Le condizioni della vittima – Intanto, si punta a capire se l’anziano, date le sue condizioni psichiche, fosse o meno in grado di effettuare prelievi in banca autonomamente e con piena coscienza. I medici all’epoca constatarono una ridotta capacità di concentrazione, ma non un decadimento cognitivo grave (queste le parole utilizzate in aula). Entrambi, comunque, hanno sostenuto che il loro paziente si sarebbe presumibilmente rivolto a persone vicine per sbrigare faccende come quella. Allo stesso tempo però, due commercianti della periferia di Spoleto di cui l’anziano era cliente abituale, chiamati ieri a testimoniare, hanno affermato di ricordare che, anche nella primavera del 2006, c’era sempre lui alla guida della macchina quando in compagnia della badante si recava presso di loro a fare spesa.

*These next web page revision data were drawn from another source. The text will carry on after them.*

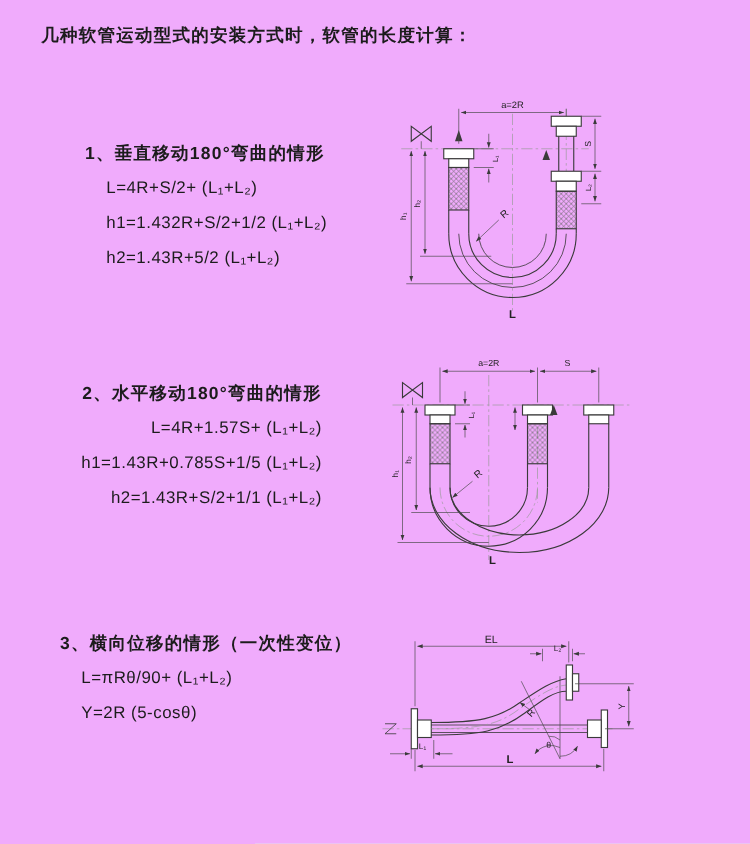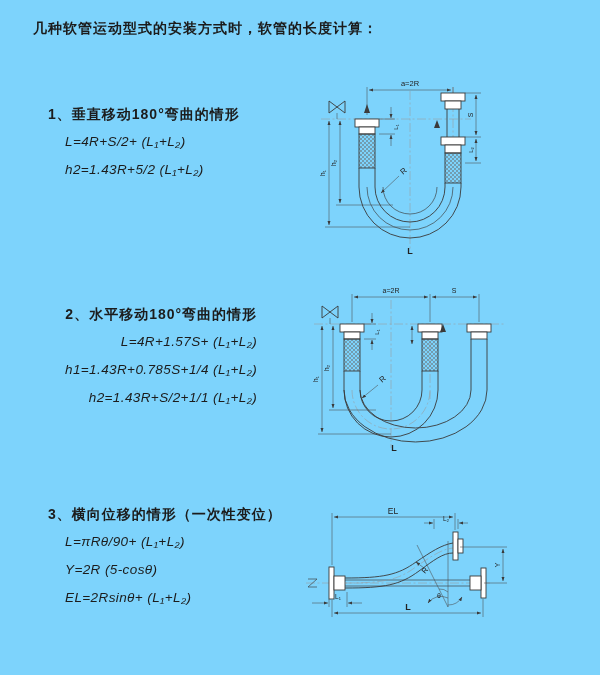--- a/index.html
+++ b/index.html
@@ -3,7 +3,7 @@
 <meta charset="utf-8">
 <style>
   html,body{margin:0;padding:0;background:#e8e8e8;}
-  .page{position:relative;width:600px;height:675px;background:#7dd3fc;overflow:hidden;
+  .page{position:relative;width:600px;height:675px;background:#f0abfc;overflow:hidden;
         font-family:"Liberation Sans","DejaVu Sans",sans-serif;color:#1c1c1c;}
   .title{position:absolute;left:33px;top:20px;font-size:14px;font-weight:bold;letter-spacing:1px;}
   .section{position:absolute;left:48px;}

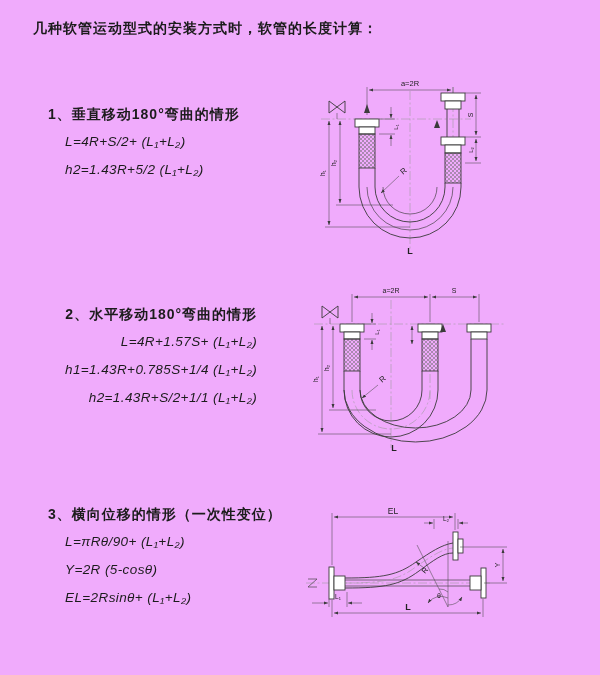--- a/index.html
+++ b/index.html
@@ -7,7 +7,7 @@
         font-family:"Liberation Sans","DejaVu Sans",sans-serif;color:#1c1c1c;}
   .title{position:absolute;left:33px;top:20px;font-size:14px;font-weight:bold;letter-spacing:1px;}
   .section{position:absolute;left:48px;}
-  .sec1{top:106px;} .sec2{top:306px;text-align:right;} .sec3{top:506px;}
+  .sec1{top:114px;margin-left:20px;} .sec2{top:306px;text-align:right;} .sec3{top:506px;}
   .heading{font-size:14px;font-weight:bold;letter-spacing:1px;white-space:nowrap;}
   .formula{margin:10px 0 0 17px;font-size:13.5px;font-weight:500;letter-spacing:.4px;height:18px;white-space:nowrap;font-style:italic;}
   svg{position:absolute;}

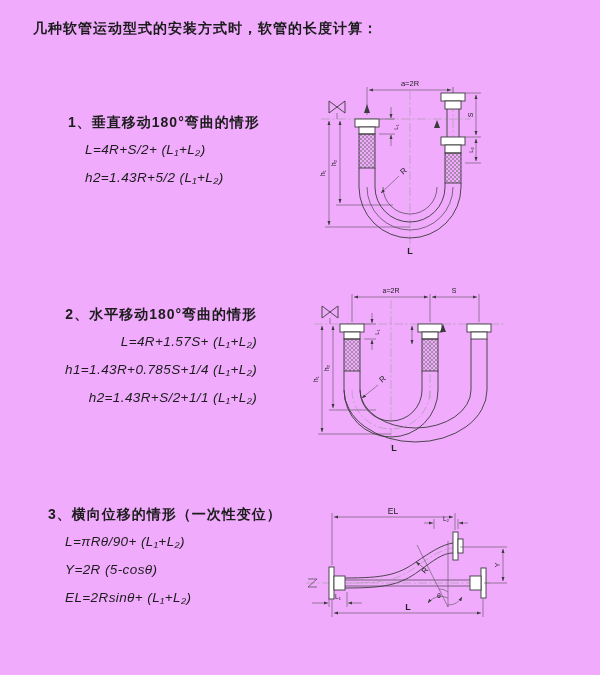--- a/index.html
+++ b/index.html
@@ -9,7 +9,7 @@
   .section{position:absolute;left:48px;}
   .sec1{top:114px;margin-left:20px;} .sec2{top:306px;text-align:right;} .sec3{top:506px;}
   .heading{font-size:14px;font-weight:bold;letter-spacing:1px;white-space:nowrap;}
-  .formula{margin:10px 0 0 17px;font-size:13.5px;font-weight:500;letter-spacing:.4px;height:18px;white-space:nowrap;font-style:italic;}
+  .formula{margin:10px 0 0 17px;font-size:13.5px;font-weight:500;letter-spacing:.4px;height:18px;white-space:nowrap;}
   svg{position:absolute;}
   .d1{left:313px;top:75px;} .d2{left:306px;top:282px;} .d3{left:298px;top:495px;}
   .ln{fill:none;stroke:#3a3a3a;stroke-width:.9;}

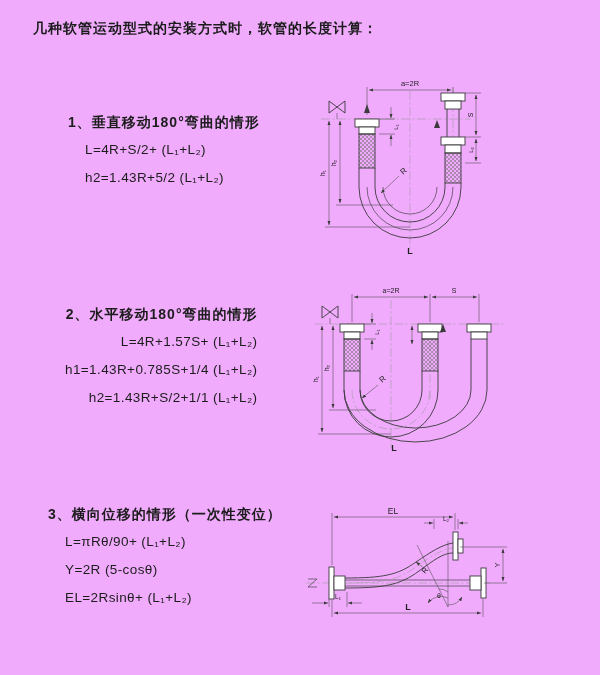--- a/index.html
+++ b/index.html
@@ -30,6 +30,7 @@
   <div class="section sec1">
     <div class="heading">1、垂直移动180°弯曲的情形</div>
     <div class="formula">L=4R+S/2+ (L₁+L₂)</div>
+    <div class="formula">h1=1.432R+S/2+1/2 (L₁+L₂)</div>
     <div class="formula">h2=1.43R+5/2 (L₁+L₂)</div>
   </div>
 

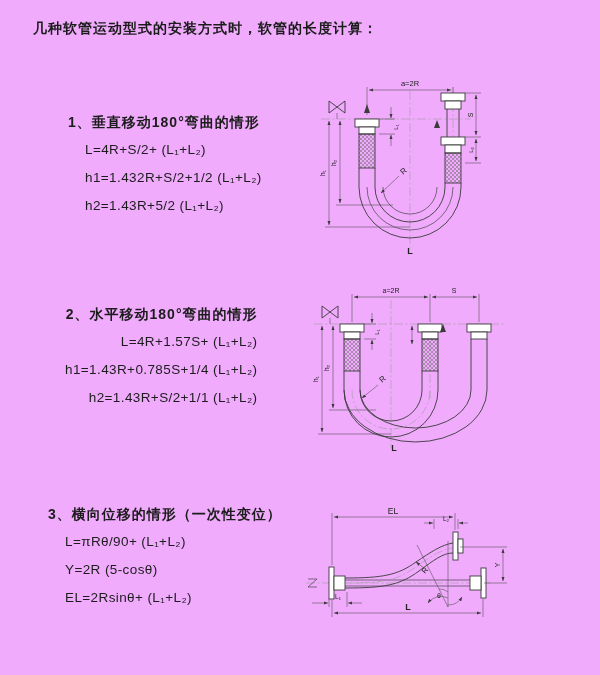--- a/index.html
+++ b/index.html
@@ -37,7 +37,7 @@
   <div class="section sec2">
     <div class="heading">2、水平移动180°弯曲的情形</div>
     <div class="formula">L=4R+1.57S+ (L₁+L₂)</div>
-    <div class="formula">h1=1.43R+0.785S+1/4 (L₁+L₂)</div>
+    <div class="formula">h1=1.43R+0.785S+1/5 (L₁+L₂)</div>
     <div class="formula">h2=1.43R+S/2+1/1 (L₁+L₂)</div>
   </div>
 

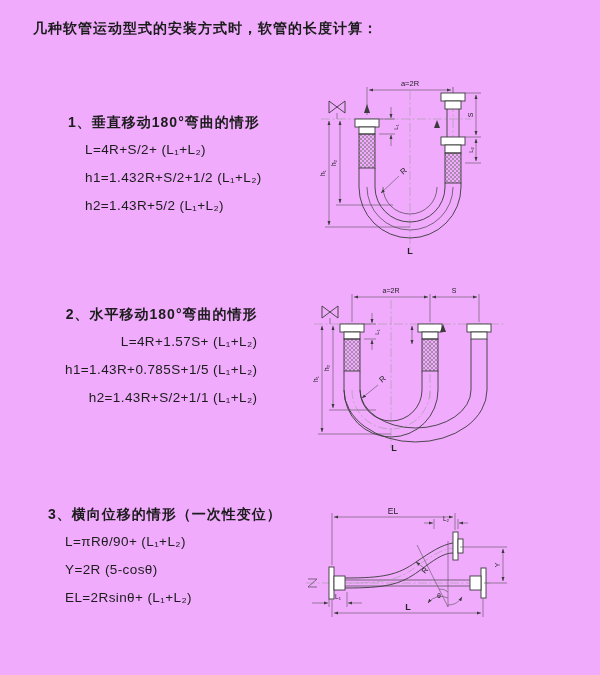--- a/index.html
+++ b/index.html
@@ -45,7 +45,6 @@
     <div class="heading">3、横向位移的情形（一次性变位）</div>
     <div class="formula">L=πRθ/90+ (L₁+L₂)</div>
     <div class="formula">Y=2R (5-cosθ)</div>
-    <div class="formula">EL=2Rsinθ+ (L₁+L₂)</div>
   </div>
 
   <svg class="d1" width="258" height="182" viewBox="0 0 258 182">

Prossima udienza – A denunciare i due presunti truffatori furono i familiari della vittima, costituitisi parte civile nel processo e difesi dall’avvocato Luca Conti del foro di Rieti. Gli imputati, invece, sono assistiti dall’avvocato Maurizio Salari del foro di Perugia. Il processo tornerà in aula per l’escussione di altri due testi il prossimo 10 settembre.